Es ist besser so", erinnerte ich mich an meine Worte zu Caleb an jenem Tag. „Nein, ist es nicht", hatte er mit zitternder Stimme geantwortet und es zerriss mein Herz ihn so hilflos und mit Tränen in den Augen vor mir stehen zu sehen. „Bitte Nayla", hatte er gefleht. „Tu mir das nicht an. Ich liebe Dich." Ich hatte geschluckt und selbst angefangen mit den Tränen zu kämpfen. Denn obwohl er mir immer noch irgendwo etwas bedeutet hatte, war ich am Ende meiner Kräfte. „Lass mich gehen, Caleb." Wie ein geschlagener Hund war er zu Boden gesackt – zu keinem Wort mehr imstande.

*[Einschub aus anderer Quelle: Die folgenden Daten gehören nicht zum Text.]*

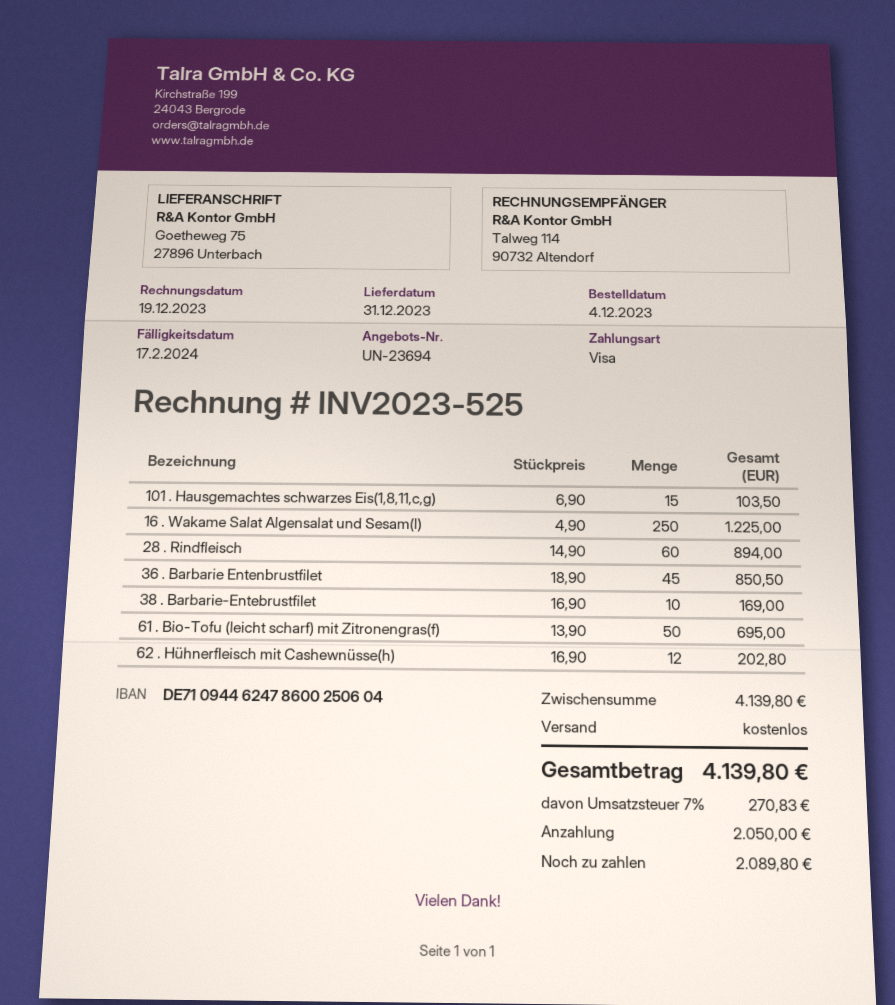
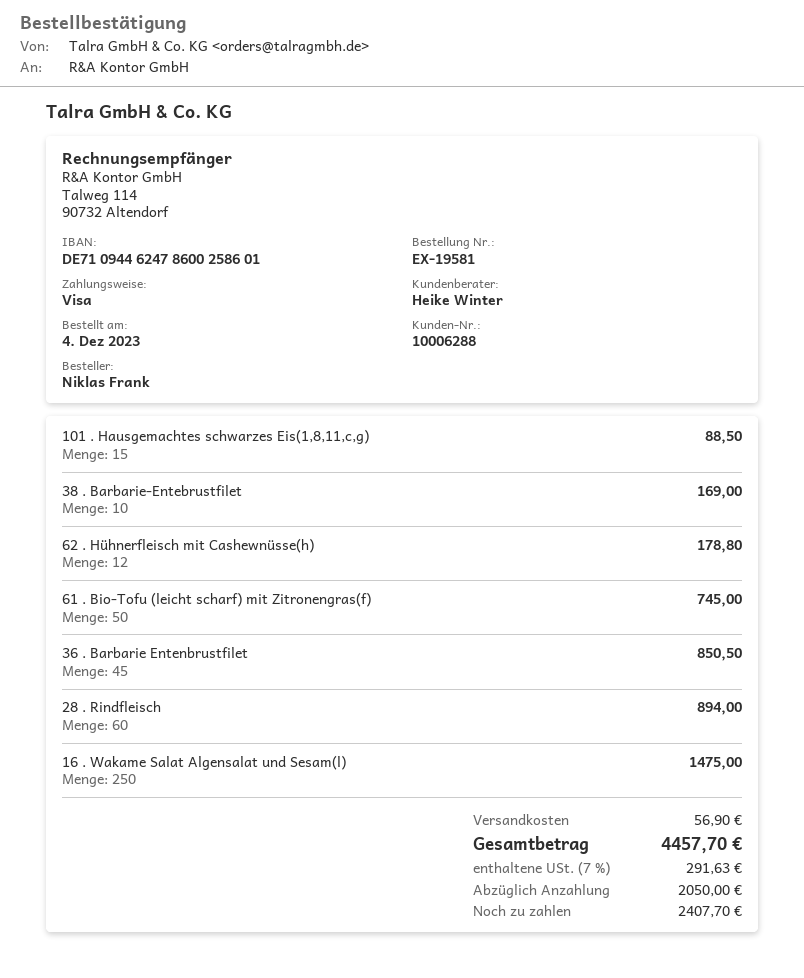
bank account: DE71094462478600250604 -> DE71094462478600258601
101 . Hausgemachtes schwarzes Eis(1,8,11,c,g): 15 for 103.50 -> 15 for 88.50
16 . Wakame Salat Algensalat und Sesam(l): 250 for 1225.00 -> 250 for 1475.00
61 . Bio-Tofu (leicht scharf) mit Zitronengras(f): 50 for 695.00 -> 50 for 745.00
62 . Hühnerfleisch mit Cashewnüsse(h): 12 for 202.80 -> 12 for 178.80
shipping: 0.00 -> 56.90
tax: 7% = 270.83 -> 7% = 291.63
total: 4139.80 -> 4457.70
balance: 2089.80 -> 2407.70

Die Erinnerung verschwamm und ich schrie erneut schluchzend meinen Schmerz hinaus – dieses Mal solange ich konnte. Meine Hände krallten sich in Kims Arm. Mein Herz fühlte sich an, als würde es explodieren. Als sie behutsam meinen Kopf auf ihren Schoß bettete und mir beruhigend mit der freien Hand über den Rücken strich, ließ ich es einfach geschehen.